## [EXERCISE]
In the records below, begin at the line containing "font-size: 15px ->" and end at the line containing "background: #be185d ->"; quote every line in that span exactly, including both boundary lines, and no others.

## [PROVIDED RECORDS]
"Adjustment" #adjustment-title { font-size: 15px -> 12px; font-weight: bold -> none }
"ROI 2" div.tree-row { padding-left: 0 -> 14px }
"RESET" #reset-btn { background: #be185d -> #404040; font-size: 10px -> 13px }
* * *
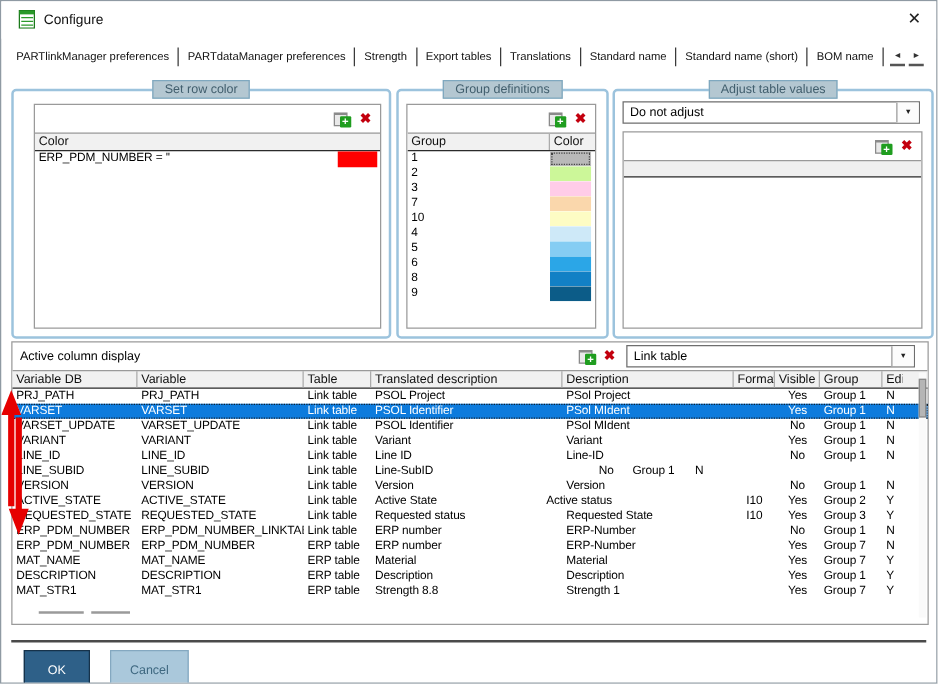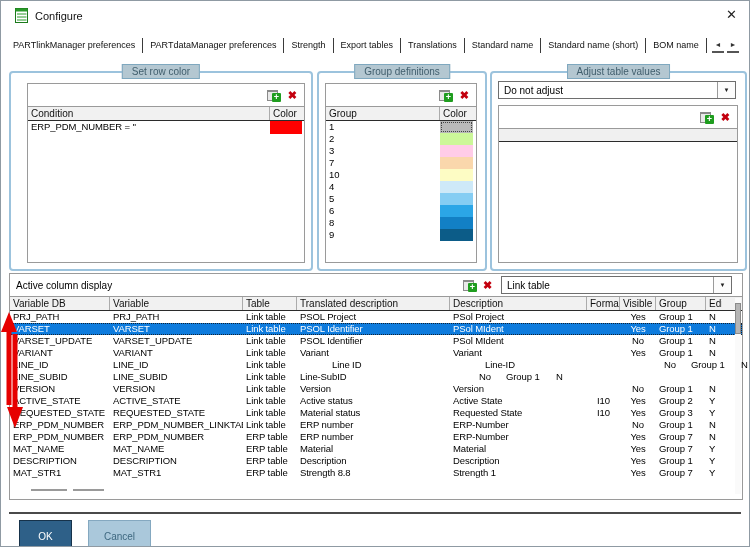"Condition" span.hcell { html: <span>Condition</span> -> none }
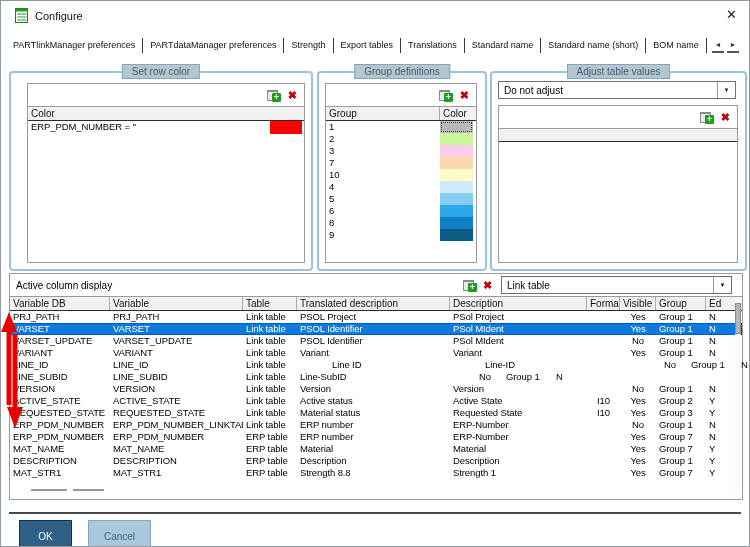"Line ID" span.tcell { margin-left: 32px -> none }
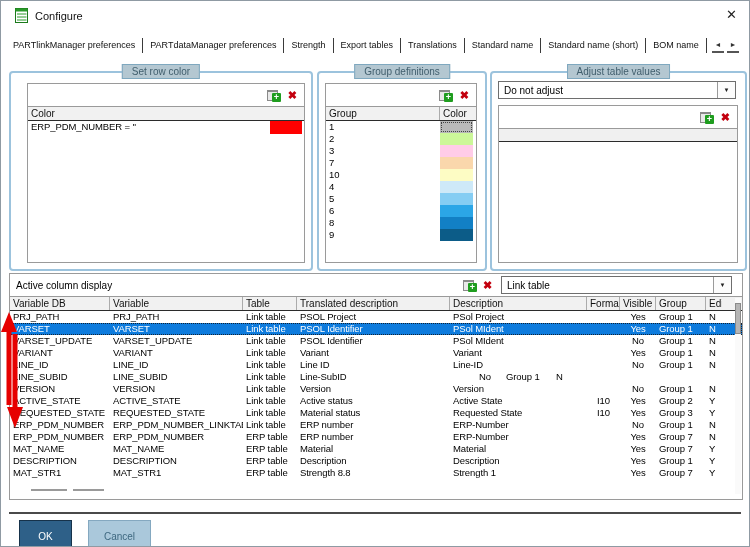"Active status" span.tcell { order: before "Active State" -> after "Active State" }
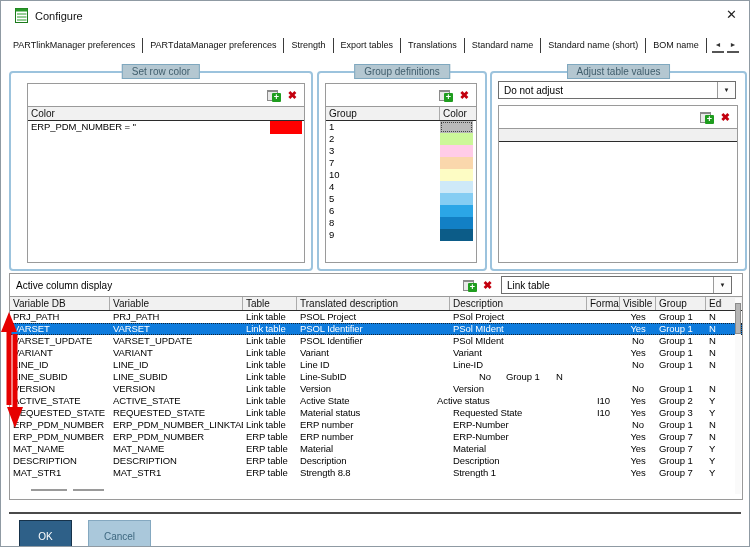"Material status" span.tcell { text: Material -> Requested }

## [EXPECTED ANSWER]
"Adjustment" #adjustment-title { font-size: 15px -> 12px; font-weight: bold -> none }
"ROI 2" div.tree-row { padding-left: 0 -> 14px }
"RESET" #reset-btn { background: #be185d -> #404040; font-size: 10px -> 13px }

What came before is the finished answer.